19 Comments

  1. Compliance makes it seem like a negative experience for students and teachers. I would way rather be involved in relationships where we are both excited about what is happening with in the classroom.

    • George

      What do you believe they should be? Would love to hear your thoughts on what education needs to do to move forward.

      • Chris

        The main goal of education is to create a knowledgeable society. Empowerment is more personalized which in my opinion will foster an ignorant public

        • Angela

          I think this is a great discussion! I am glad that we can voice our thinking. I worry about empowerment to some extent. Yes, students SHOULD be motivated to learn. We should bring up children to be inquisitive and thoughtful. I am leaning towards what Chris thinks. We have our youth right now protesting / rioting and when interviewed many of them don’t ever really know why. But they feel entitled (empowered) to be able to smash buildings.
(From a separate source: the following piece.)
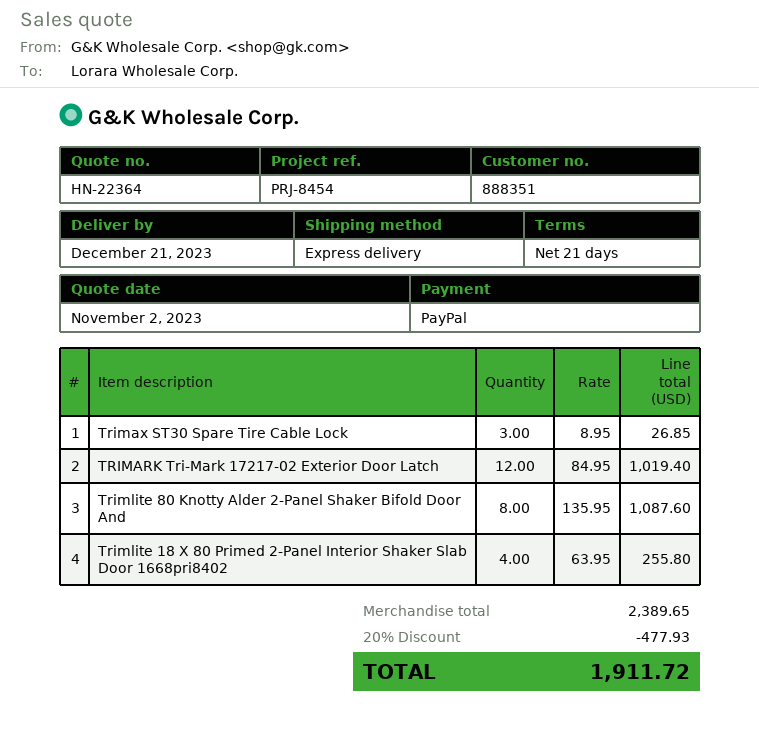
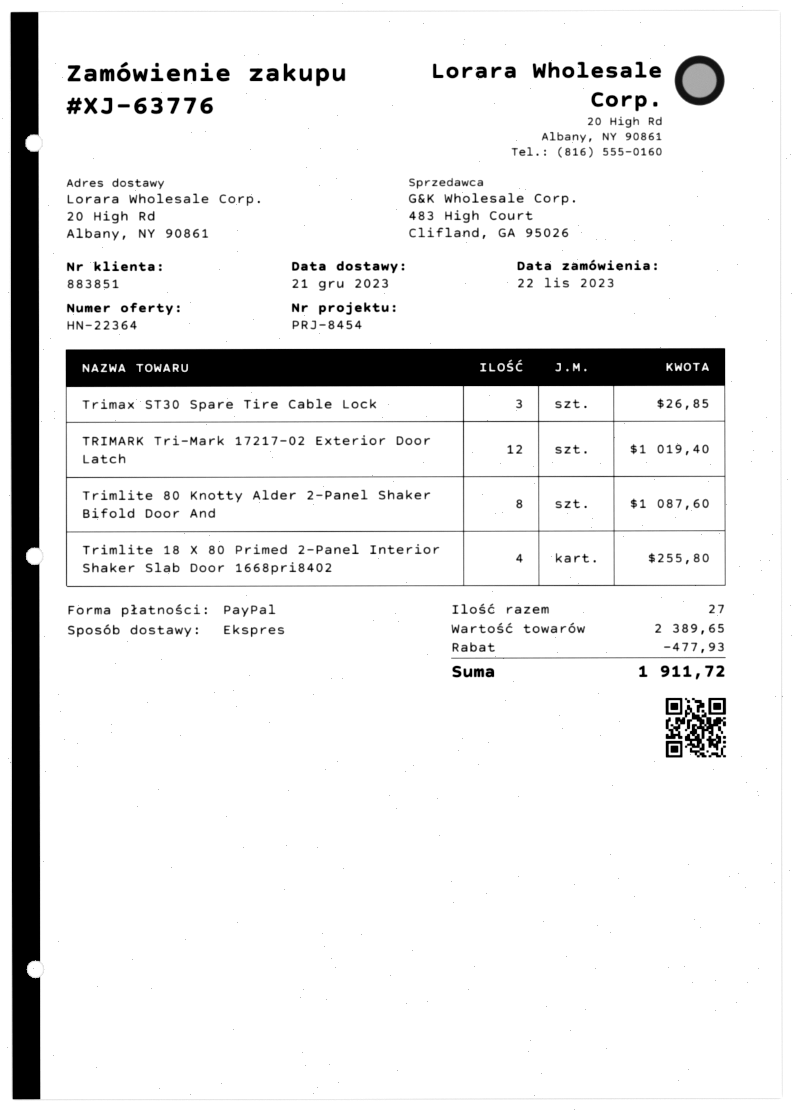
customer number: 888351 -> 883851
          Great discussion! I will follow!

          • Chris

            I agree with Angela. I think empowerment has been taken a tad too far. Her point on all of the rioting is a perfect example of the students skewed belief in empowerment, without any compliance or obedience. We need to be careful in how we are conveying these terms.

          • Lori Polachek

            i think empowerment – (having and expressing one’s own perspectives and voice), coupled with empathy and respect is how we might think about it.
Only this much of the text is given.